Exploration firm Tullow Oil has reported an operating profit of $381m for 2013, a 68% fall on the year before but ahead of a consensus forecast of $349.7m.
The fall in profits was a result of lower profits from disposals compared to 2012 and a higher exploration write-off, already flagged in an update in January.
Sales revenue for the year rose by 13% to $2.647 billion from $2.344 billion in 2012 while its pre-tax profit slumped 72% to $313m from $1.116 billion.
Tullow said today that it was proposing a final dividend of eight pence per share, unchanged from last year's dividend.
The company also announced today that a well off the coast of Mauritania opened a new oil area in the West African country, despite the first drilling not finding hydrocarbons in commercial quantities.

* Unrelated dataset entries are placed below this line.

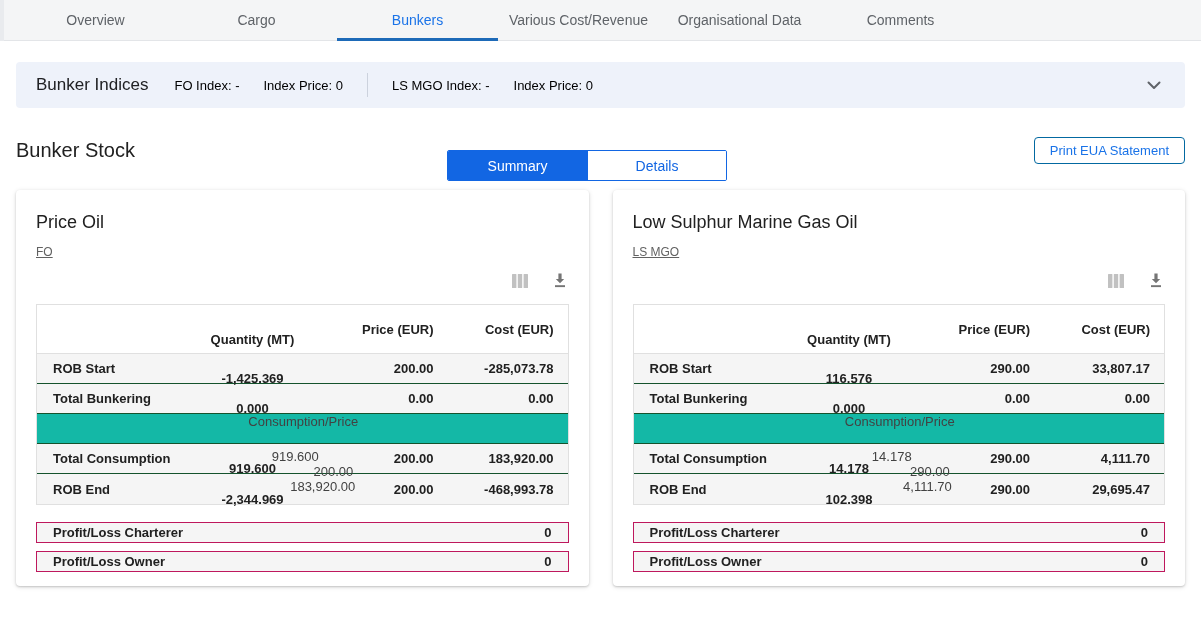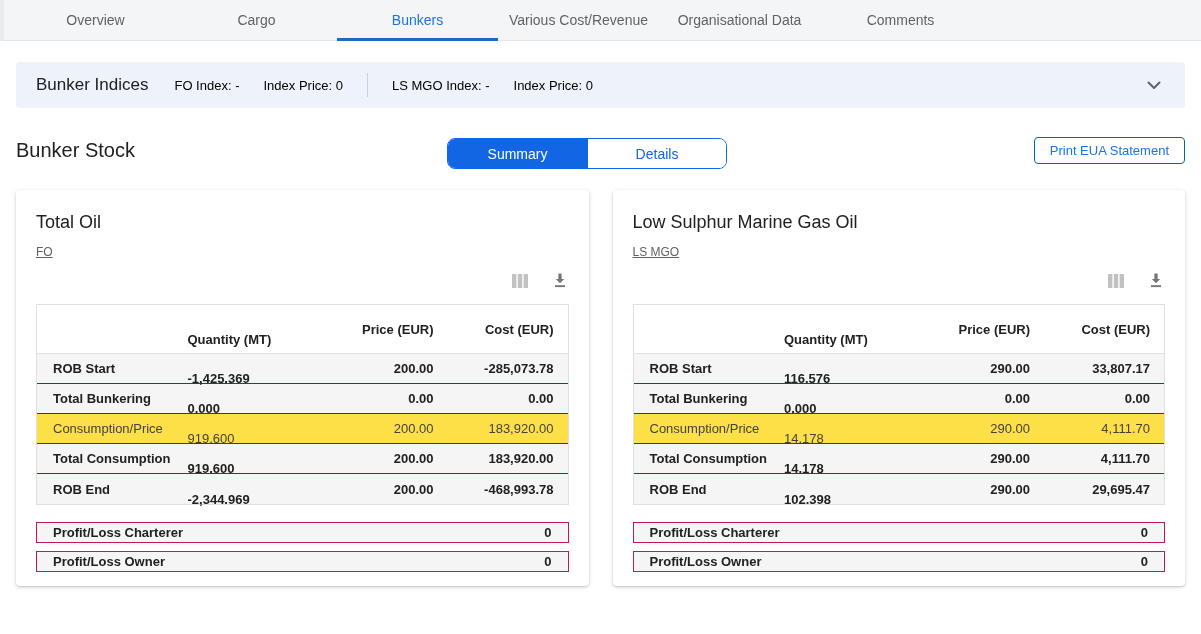--- a/index.html
+++ b/index.html
@@ -83,25 +83,25 @@
   }
   .stock-title {
     font-size: 20px;
     font-weight: 400;
     color: #212121;
     line-height: 32px;
   }
   .toggle-group {
     position: absolute;
     left: 431px;
-    top: 4px;
+    top: 16px;
     height: 31px;
     display: flex;
     border: 1px solid #1266e3;
-    border-radius: 8px;
+    border-radius: 2px;
     overflow: hidden;
     background: #fff;
   }
   .toggle-btn {
     width: 139px;
     display: flex;
     align-items: center;
     justify-content: center;
     font-size: 14px;
     cursor: pointer;
@@ -166,23 +166,23 @@
     border-bottom: 1px solid #e0e0e0;
     font-weight: 700;
     color: #212121;
   }
   .trow {
     height: 30px;
     border-bottom: 1px solid #14532d;
   }
   .trow:last-child { border-bottom: none; }
   .trow.shade { background: #f5f5f5; }
-  .trow.plain { background: #fde047; }
+  .trow.plain { background: #14b8a6; flex-direction: column; }
   .c-label { flex: 1; padding-left: 16px; }
-  .c-q   { width: 130px; text-align: left; margin-top: 20px; }
+  .c-q   { width: 130px; text-align: center; margin-top: 20px; }
   .c-p   { width: 116px; text-align: right; }
   .c-c   { width: 120px; text-align: right; }
   .trow.bold-row .c-label,
   .trow.bold-row .c-q,
   .trow.bold-row .c-p,
   .trow.bold-row .c-c { font-weight: 700; color: #212121; }
   .trow.plain .c-label { color: #424242; }
   .trow.plain .c-q, .trow.plain .c-p, .trow.plain .c-c { color: #424242; }
 
   
@@ -243,21 +243,21 @@
   <div class="toggle-group">
     <div class="toggle-btn active">Summary</div>
     <div class="toggle-btn inactive">Details</div>
   </div>
   <div class="print-btn">Print EUA Statement</div>
 </div>
 
 <div class="cards">
 
   <div class="card">
-    <div class="card-title">Total Oil</div>
+    <div class="card-title">Price Oil</div>
     <div class="card-sub">FO</div>
     <div class="icon-row">
       <span class="icon-btn">
         <svg width="18" height="18" viewBox="0 0 18 18">
             <rect x="1" y="2" width="4.4" height="14" rx="0.5" fill="#c1c1c1"></rect>
             <rect x="6.8" y="2" width="4.4" height="14" rx="0.5" fill="#c1c1c1"></rect>
             <rect x="12.6" y="2" width="4.4" height="14" rx="0.5" fill="#c1c1c1"></rect>
           </svg>
       </span>
       <span class="icon-btn">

Analysts had been keenly awaiting the result of the Fregate-1 well and had said a positive result would be a major boost for the company after a string of disappointing drilling results last year.
Tullow said that Fregate-1 had encountered up to 30 metres of gas condensate and oil in multiple sands.
Commenting on the company's results, its CEO Aidan Heavey said that Tullow delivered another year of exploration and appraisal success and production growth and made significant progress with its key developments in Ghana, Kenya and Uganda which will deliver major increases in cash flow over the next three to five years.
"An ambitious exploration and appraisal programme is planned for 2014 which is targeting opportunities in our core plays in Africa and the Atlantic margins," he said.
"We are well placed for an exciting year of growth in 2014 with an enviable portfolio of assets and opportunities," the CEO added.